As many as 200 million accounts on Facebook are either fake or duplicate as on end December 2017 and India is among the countries which have a high number of such accounts, the social networking site said.
“In the fourth quarter of 2017, we estimate that duplicate accounts may have represented approximately 10 per cent of our worldwide MAUs (Monthly Active Users),” Facebook said in its latest annual report. “We believe the percentage of duplicate accounts is meaningfully higher in developing markets such as India, Indonesia, and the Philippines, as compared to more developed markets,” the report said.
As of December 31, 2017, the social networking site had 2.13 billion MAUs, an increase of 14 per cent from December 31, 2016. Monthly active users (MAUs) were 1.86 billion as of December 31, 2016 with six per cent or 114 million “duplicate accounts”.
Users in India, Indonesia, and Vietnam represented key sources of growth in 2017, relative to the same period in 2016, it said.
Worldwide Daily Active Users increased by 14 per cent to 1.40 billion on average during December 2017 from 1.23 billion during December 2016. “Users in India, Indonesia, and Brazil represented key sources of growth in DAUs during December 2017, relative to the same period in 2016,” Facebook said.

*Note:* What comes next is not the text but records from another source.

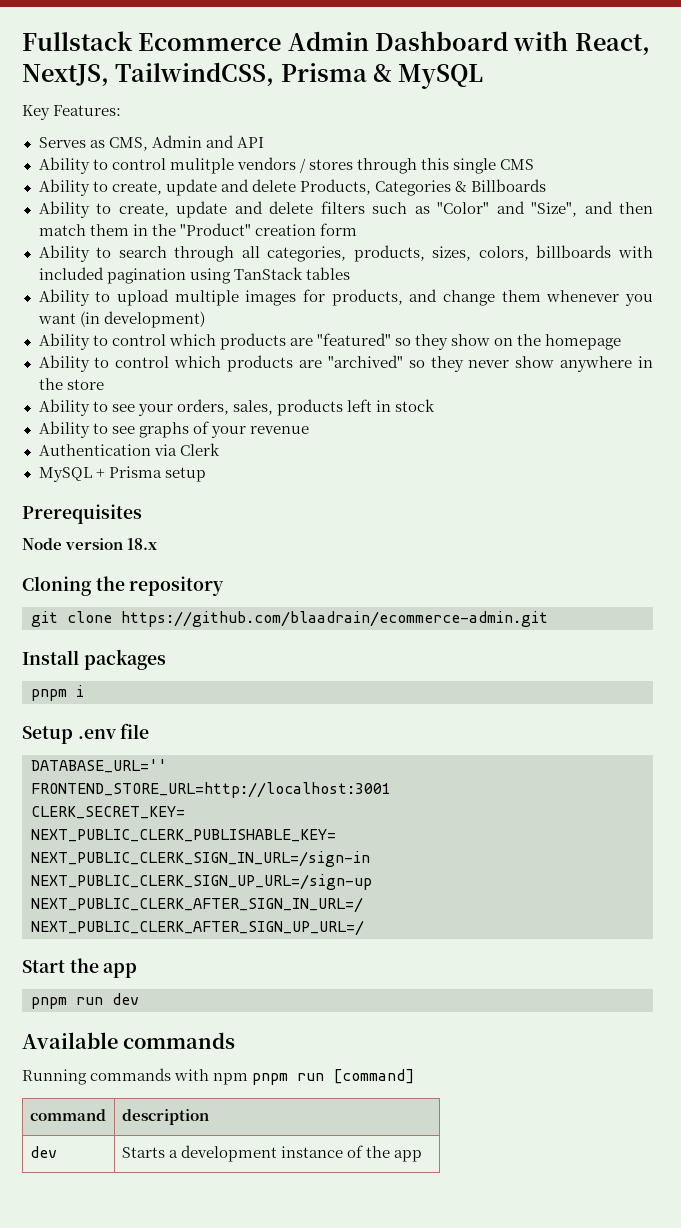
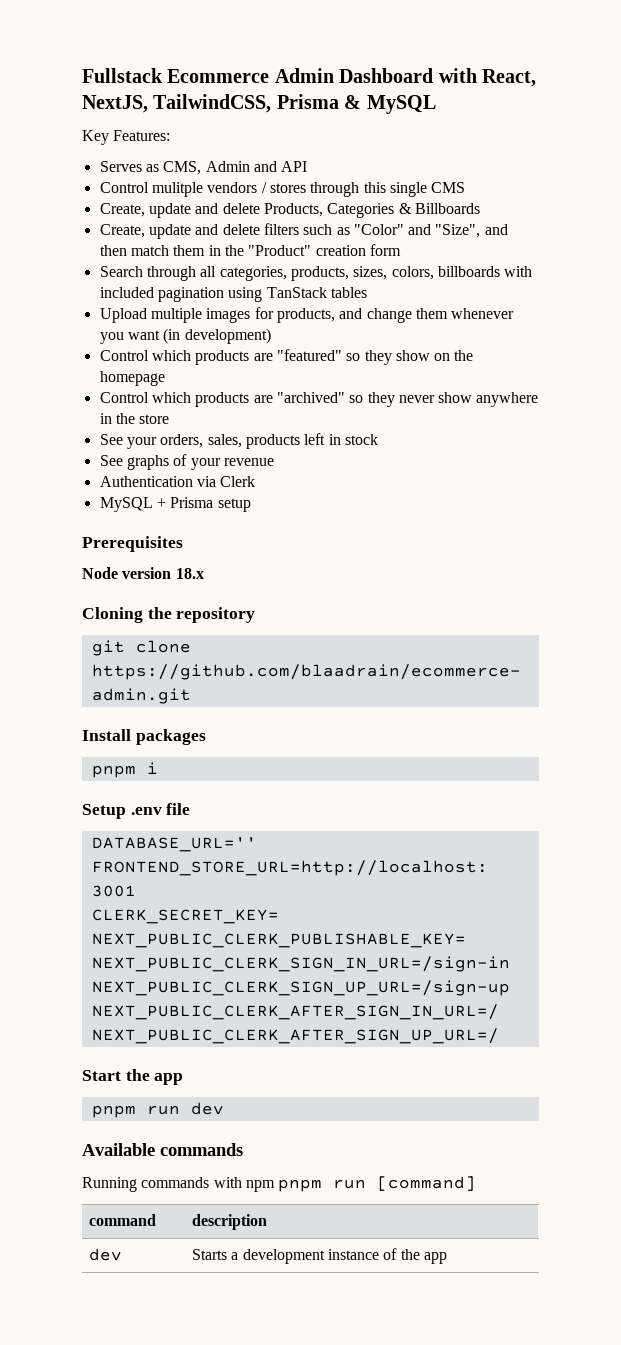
- Ability to control mulitple vendors / stores through this single CMS
+ Control mulitple vendors / stores through this single CMS
- Ability to create, update and delete Products, Categories & Billboards
+ Create, update and delete Products, Categories & Billboards
- Ability to create, update and delete filters such as "Color" and "Size", and then match them in the "Product" creation form
+ Create, update and delete filters such as "Color" and "Size", and then match them in the "Product" creation form
- Ability to search through all categories, products, sizes, colors, billboards with included pagination using TanStack tables
+ Search through all categories, products, sizes, colors, billboards with included pagination using TanStack tables
- Ability to upload multiple images for products, and change them whenever you want (in development)
+ Upload multiple images for products, and change them whenever you want (in development)
- Ability to control which products are "featured" so they show on the homepage
+ Control which products are "featured" so they show on the homepage
- Ability to control which products are "archived" so they never show anywhere in the store
+ Control which products are "archived" so they never show anywhere in the store
- Ability to see your orders, sales, products left in stock
+ See your orders, sales, products left in stock
- Ability to see graphs of your revenue
+ See graphs of your revenue

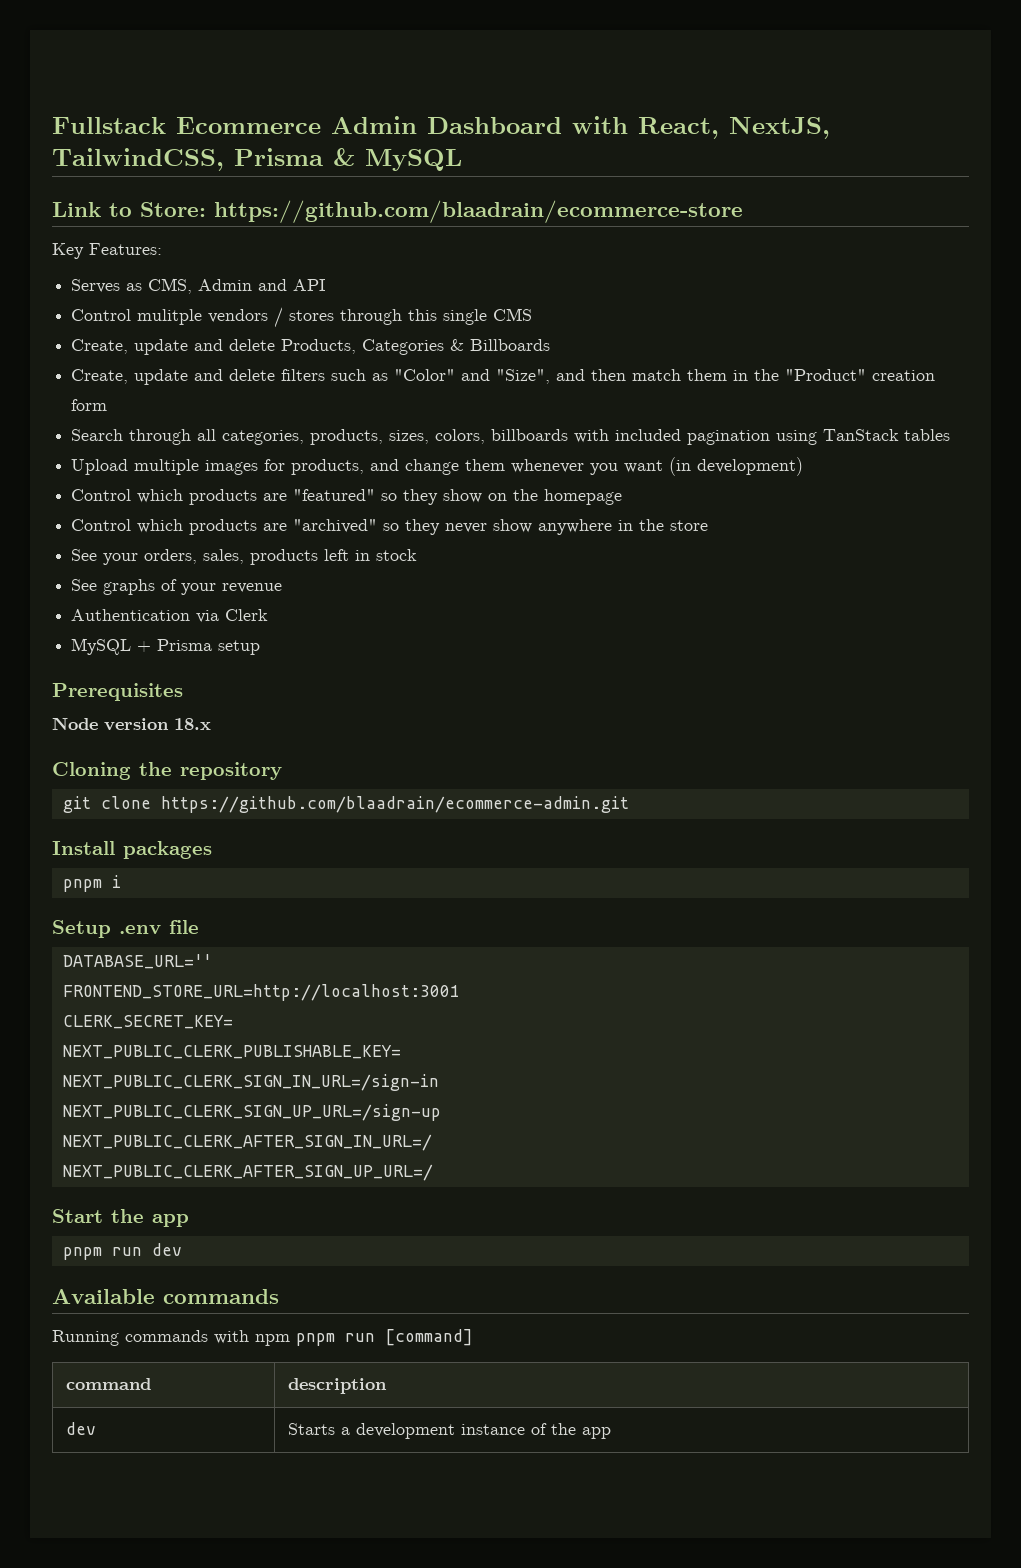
+ Link to Store: https://github.com/blaadrain/ecommerce-store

A duplicate account is one that a user maintains in addition to his or her principal account. While “false” accounts have been divided into two categories—user-misclassified accounts, where users have created personal profiles for a business, organisation, or non-human entity such as a pet and undesirable accounts—which represent user profiles that the site determine are intended to be used for purposes that violate FB’s terms of service, such as spamming. “The estimates of duplicate and false accounts are based on an internal review of a limited sample of accounts and we apply significant judgement in making this determination,” it explained.
The estimation of duplicate or false accounts may not accurately represent the actual number of such accounts and in particular, duplicate accounts are very difficult to measure at scale, and it is possible that the actual number of duplicate accounts may vary significantly from the estimates, it clarified.